Les trois principales centrales syndicales québécoises – la CSN, la FTQ et la SISP – ont su recréer les liens et l’unité qui leur avaient permis de conquérir une série d’avancées sociales, dans les années 1970. Le 20 mars dernier, cette intersyndicale, qui porte le nom de « Front commun », a mobilisé 75 000 personnes, dans les rues de Montréal. C’est un chiffre assez important au regard de la population du Québec (7,8 millions d’habitants, dont 1,6 million à Montréal). Les organisateurs avaient tablé sur 50 000 personnes. On n’avait pas vu autant de monde dans la rue depuis 5 ans, ce qui témoigne d’une montée de la combativité des travailleurs de la fonction publique québécoise.

Deux semaines plus tard, le gouvernement provincial a présenté sa loi de Finances. Sans surprise, elle prévoit d’importantes coupes budgétaires. L’attaque la plus emblématique concerne la gratuité du service de santé, actuellement menacée. Aujourd’hui, le service public de la santé est exclusivement financé par l’impôt. Mais à partir de 2012, la loi de Finances prévoit que chaque adulte bénéficiant d’une couverture maladie publique devra payer près de 150 euros par an, en plus de l’impôt. Même recul dans l’éducation publique. Le gouvernement a décidé d’introduire des frais de scolarité pour s’inscrire au Cégep, l’établissement public qui dispense les cours des deux dernières années d’enseignement avant l’université. Cette mesure ne restera pas sans réponse de la part des étudiants québécois, qui ont toujours su se mobiliser pour défendre l’enseignement gratuit, comme par exemple en 2007. Le ministre des Finances a déclaré que « rien n’est gratuit » – hormis bien sûr pour le patronat, qui a bénéficié de larges exonérations... En réaction, dès le lendemain de la présentation de cette loi, 12 000 personnes se sont rassemblées, à Montréal, pour dénoncer ces attaques et la baisse générale des dépenses publiques.
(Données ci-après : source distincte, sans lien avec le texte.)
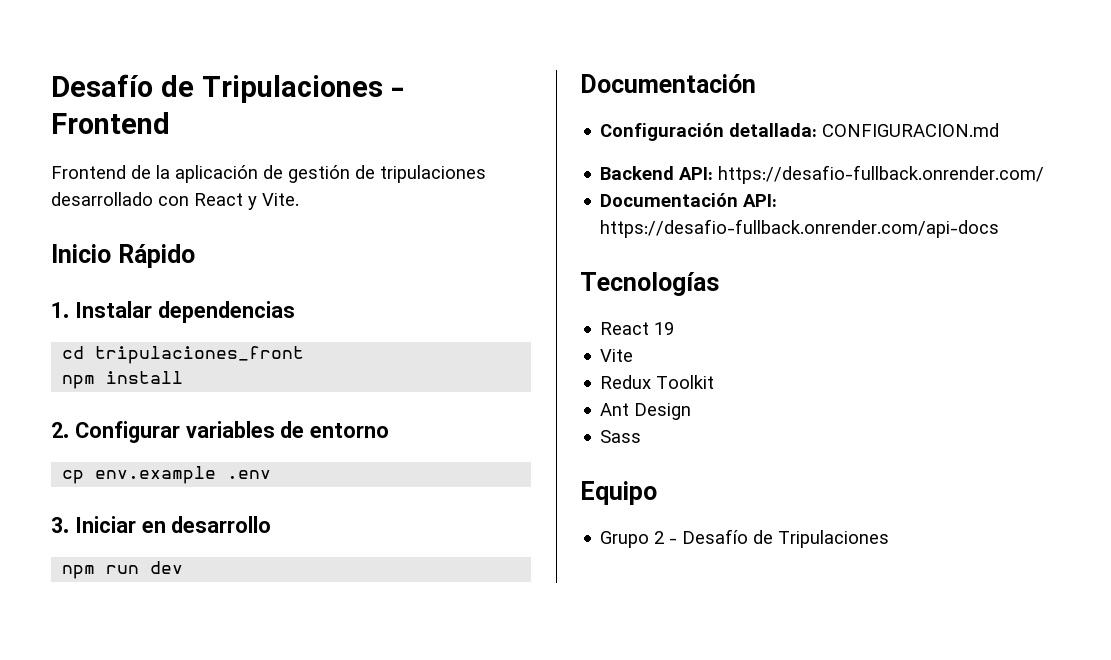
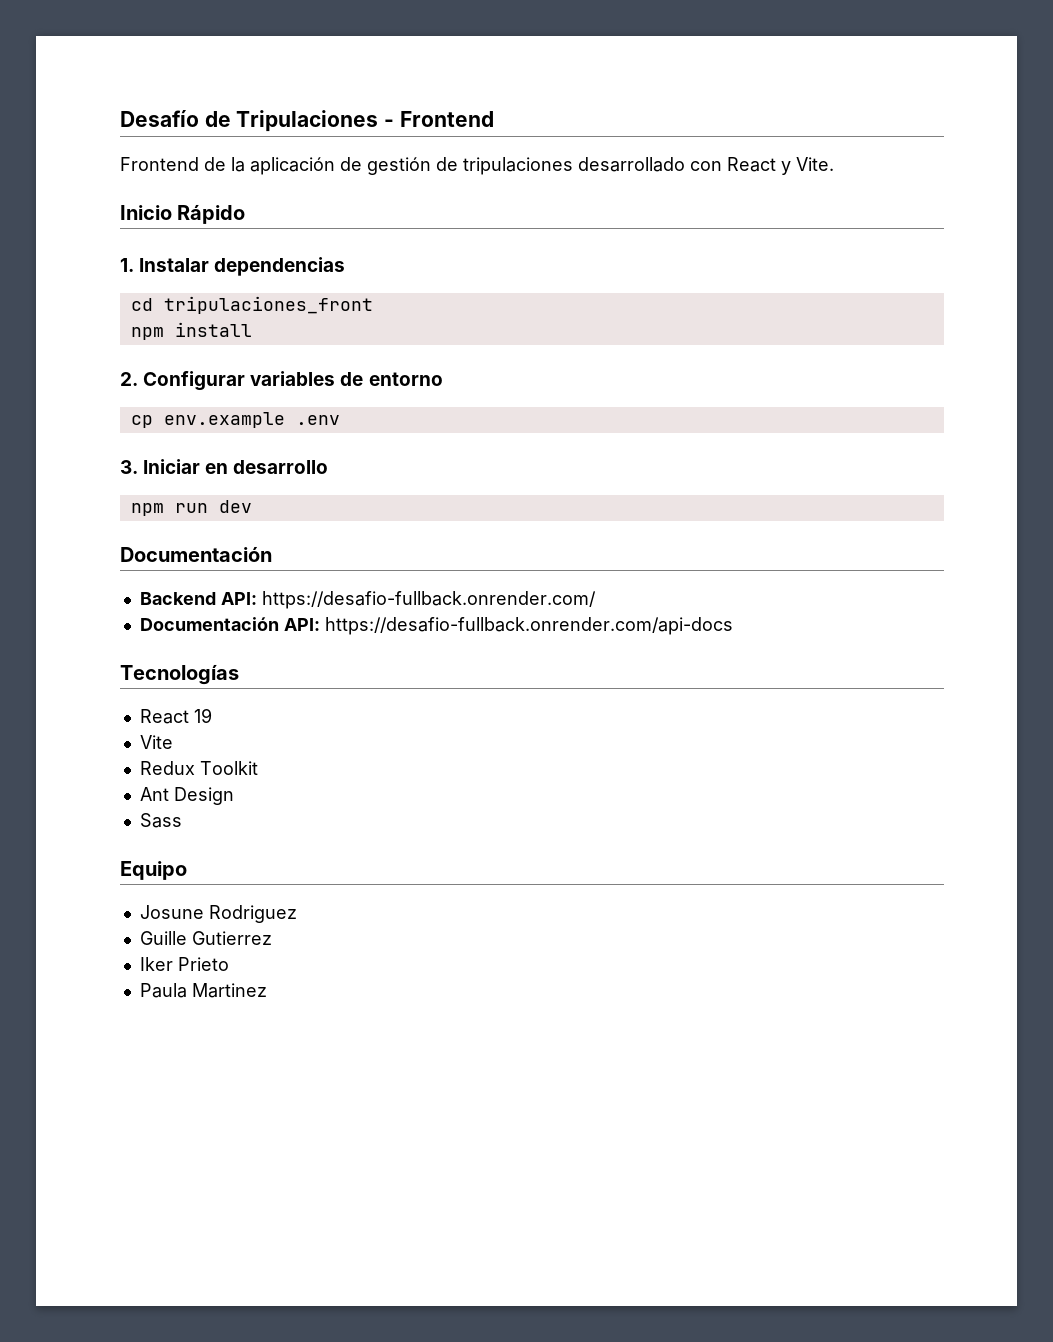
- Configuración detallada: CONFIGURACION.md
- Grupo 2 - Desafío de Tripulaciones
+ Josune Rodriguez
+ Guille Gutierrez
+ Iker Prieto
+ Paula Martinez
De toute évidence, la société québécoise s’oriente vers une période de grandes luttes sociales. Les récentes mobilisations démontrent que les travailleurs s’y préparent et regagnent en combativité. Exemple – parmi d’autres – de ce changement d’état d’esprit : l’annonce de la fermeture d’une raffinerie de pétrole de SHELL, à Montréal, en janvier dernier, a soulevé une vague d’indignation. 3000 salariés sont menacés de licenciement. Or, d’après un récent sondage, 67 % des Québécois se disent favorables à la nationalisation de l’industrie pétrolière !
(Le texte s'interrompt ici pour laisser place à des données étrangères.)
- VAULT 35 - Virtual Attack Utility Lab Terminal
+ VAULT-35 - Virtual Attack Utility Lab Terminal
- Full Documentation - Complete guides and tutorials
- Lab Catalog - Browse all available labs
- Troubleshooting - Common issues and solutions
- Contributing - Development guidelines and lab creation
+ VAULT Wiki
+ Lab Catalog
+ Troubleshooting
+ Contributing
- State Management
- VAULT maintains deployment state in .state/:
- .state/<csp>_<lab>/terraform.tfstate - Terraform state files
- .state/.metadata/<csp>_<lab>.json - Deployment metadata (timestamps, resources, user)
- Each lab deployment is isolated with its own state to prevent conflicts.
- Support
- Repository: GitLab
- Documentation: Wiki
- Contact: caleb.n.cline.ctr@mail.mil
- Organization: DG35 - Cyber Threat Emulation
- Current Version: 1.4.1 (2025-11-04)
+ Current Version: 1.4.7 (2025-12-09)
Dans ce contexte, le Front commun intersyndical est une excellente nouvelle. Il renoue avec les meilleures traditions du mouvement ouvrier québécois. Le gouvernement n’entend pas satisfaire sans combat les revendications des syndicats, qui refusent les suppressions d’emplois et exigent une hausse générale des salaires. La dette publique québécoise est la cinquième plus importante au monde, en pourcentage du PIB. Il est donc clair que les négociations engagées aboutiront rapidement à une impasse, et leur issue sera décidée dans la rue. En 1972, le Front commun qui s’était constitué – et qui représentait 210 000 salariés du secteur public – avait organisé une grève générale dont les revendications comportaient un certain nombre de mesures révolutionnaires. Aujourd’hui, le Front commun représente 475 000 salariés. Il est capable d’engager à nouveau une mobilisation massive et de créer le rapport de force qui contraindra le gouvernement à céder. Une telle victoire injecterait une haute dose de combativité dans les veines du salariat québécois, mais aussi sur l’ensemble du continent nord-américain.